I arrived at my first visit with four of my classmates. Our shared nervousness provided a source of comfort as we walked toward the residence of our patients. This unspoken support was short lived, however, as our paths diverged to separate floors. I was excited; I had the opportunity to make a difference in someone’s day and witness palliative care, an approach to medicine foreign to me. I was also anxious; uncertainties surrounding the first visit filled my mind. Does my patient know I’m visiting? Is my patient going to be alone or in a group? Will my patient want to talk?
Thankfully, my unease was removed the moment I met Sarah. Without worrying who I was or why I was visiting, Sarah dove into conversation about her family and how proud she was of her grandsons. A continuous dialogue filled the entire visit as she asked about my interests and shared all of hers. My subsequent visits consisted of similar discussions, and Sarah and I began to learn about each other’s lives. Each encounter concluded with a shared disappointment in the brevity of our time and anticipation for the next week’s visit. Eventually, near my final visits, Sarah not only stated her pride for her grandchildren, but also her pride for me.
Sarah’s decline in health was painful. When I first met Sarah, she was receiving treatment for sores that had arisen due to immobility. These sores would persist, as well as eventual pains in her chest that made it difficult for her to communicate. I spent my last visits reading to her, as she had the lost the ability to read herself and her pain had become too prohibitive to speak.
However, the concerns Sarah shared with me were unrelated to her pain. Instead, Sarah resented her current location. She discussed wanting to be home, cooking for herself and her family as she had for the past 60 years. Additionally, Sarah was dismayed by the limitations her condition caused. She yearned to drive to see her sons, to get out of bed, to read scripture.
The nature of the worries Sarah vocalized is representative of a true struggle faced with death; the ability to accept that life is irreparably changed and the unavoidable process of death has begun. Sarah’s condition prohibited her from returning home, and there was little hope for the restoration of functionality once it had been removed. Nevertheless, Sarah fought against these realities and remained fixed in her belief that normal life would return. As a result, her decline in health coincided with a constant state of emotional distress.
The experience of visiting with Sarah and being with her as her health deteriorated has altered my perception of death. Before beginning the hospice program, I had never pondered the implications of death’s inevitability. I was aware of mortality, and believed that the promise of death required every effort to delay its arrival. I now see that death is simply a natural process. Furthermore, instead of fear, I believe death warrants preparation to combat the struggle that may arise from its finality.
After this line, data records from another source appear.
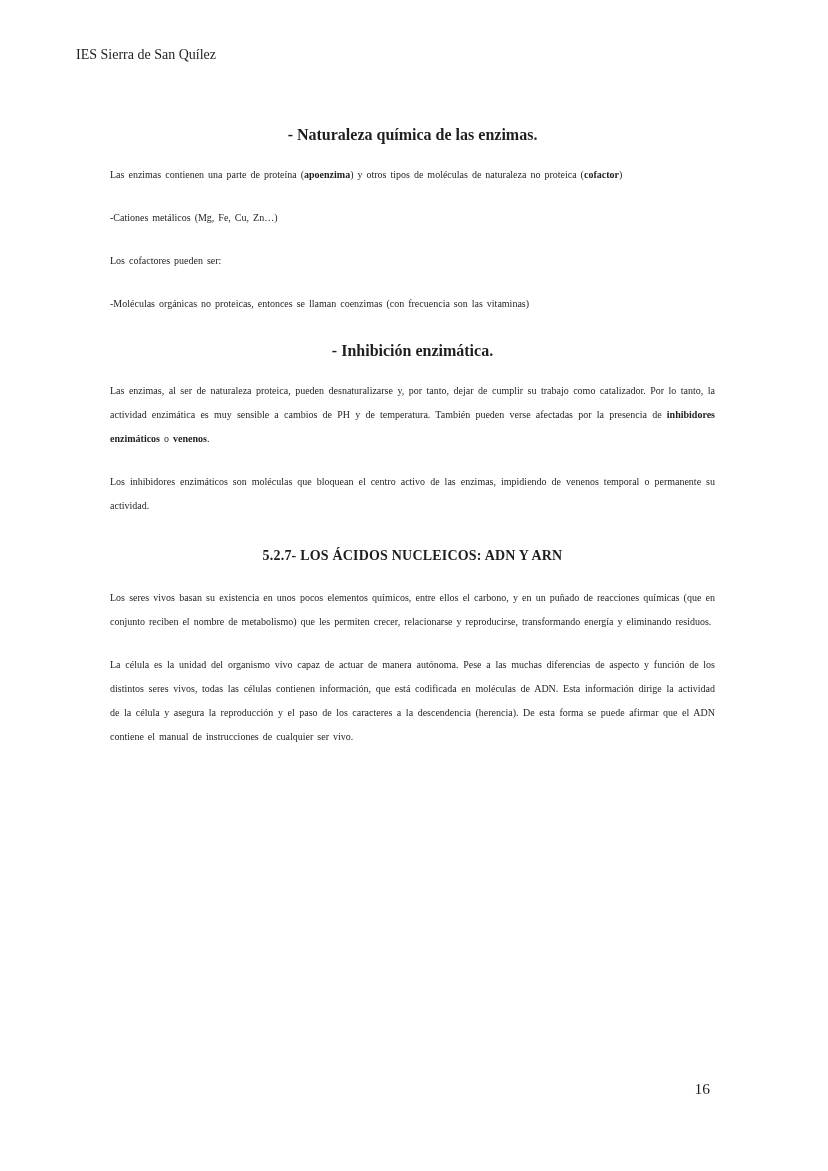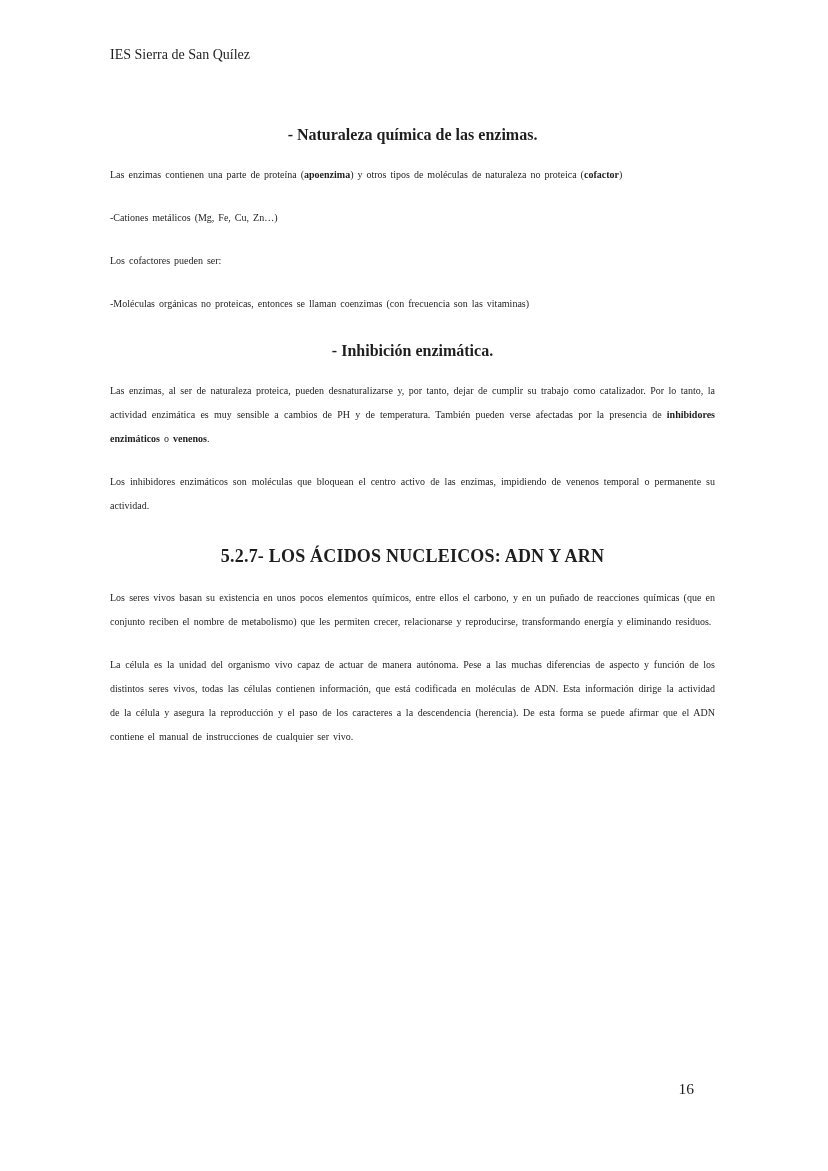--- a/index.html
+++ b/index.html
@@ -14,21 +14,21 @@
     background: #ffffff;
     font-family: "Liberation Serif", "DejaVu Serif", serif;
     color: #1e1e1e;
     overflow: hidden;
     box-sizing: border-box;
   }
   .page-header {
     display: flex;
     justify-content: space-between;
     align-items: flex-start;
-    margin: 46px 112px 0 110px;
+    margin: 46px 112px 0 76px;
     font-size: 14px;
     line-height: 18px;
     color: #1e1e1e;
   }
   .doc-body {
     margin: 0 113px 0 110px;
     padding-top: 36px;
   }
   .doc-body p, .doc-body h2, .doc-body h3 {
     margin: 0 0 19px 0;
@@ -43,33 +43,33 @@
     word-spacing: 1.5px;
   }
   .block.heading {
     font-size: 16px;
     line-height: 22px;
     font-weight: 700;
     margin-top: 24px;
     margin-bottom: 17px;
   }
   .block.section-heading {
-    font-size: 18px;
+    font-size: 14px;
     line-height: 24px;
     font-weight: 700;
     margin-top: 26px;
     margin-bottom: 18px;
     letter-spacing: 0.2px;
   }
   .block .bold {
     font-weight: 700;
   }
   .page-number {
     position: absolute;
-    right: 134px;
+    right: 118px;
     top: 1080px;
     font-size: 15.5px;
     color: #1e1e1e;
   }
 </style>
 </head>
 <body>
 
 <div class="page">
Finally, this experience has shaped my approach to medicine. In accordance with my stance against death’s arrival, I previously imagined the ultimate purpose of medicine was to combat death. Through the pre-med hospice program, I have gained an appreciation for the importance of palliative care. There are still many circumstances were medicine can help prevent death. Nevertheless, when the process is meant to occur, the use of palliative care is not an admission of defeat, but rather an important implementation of medicine to allow a person to pass comfortably and with dignity.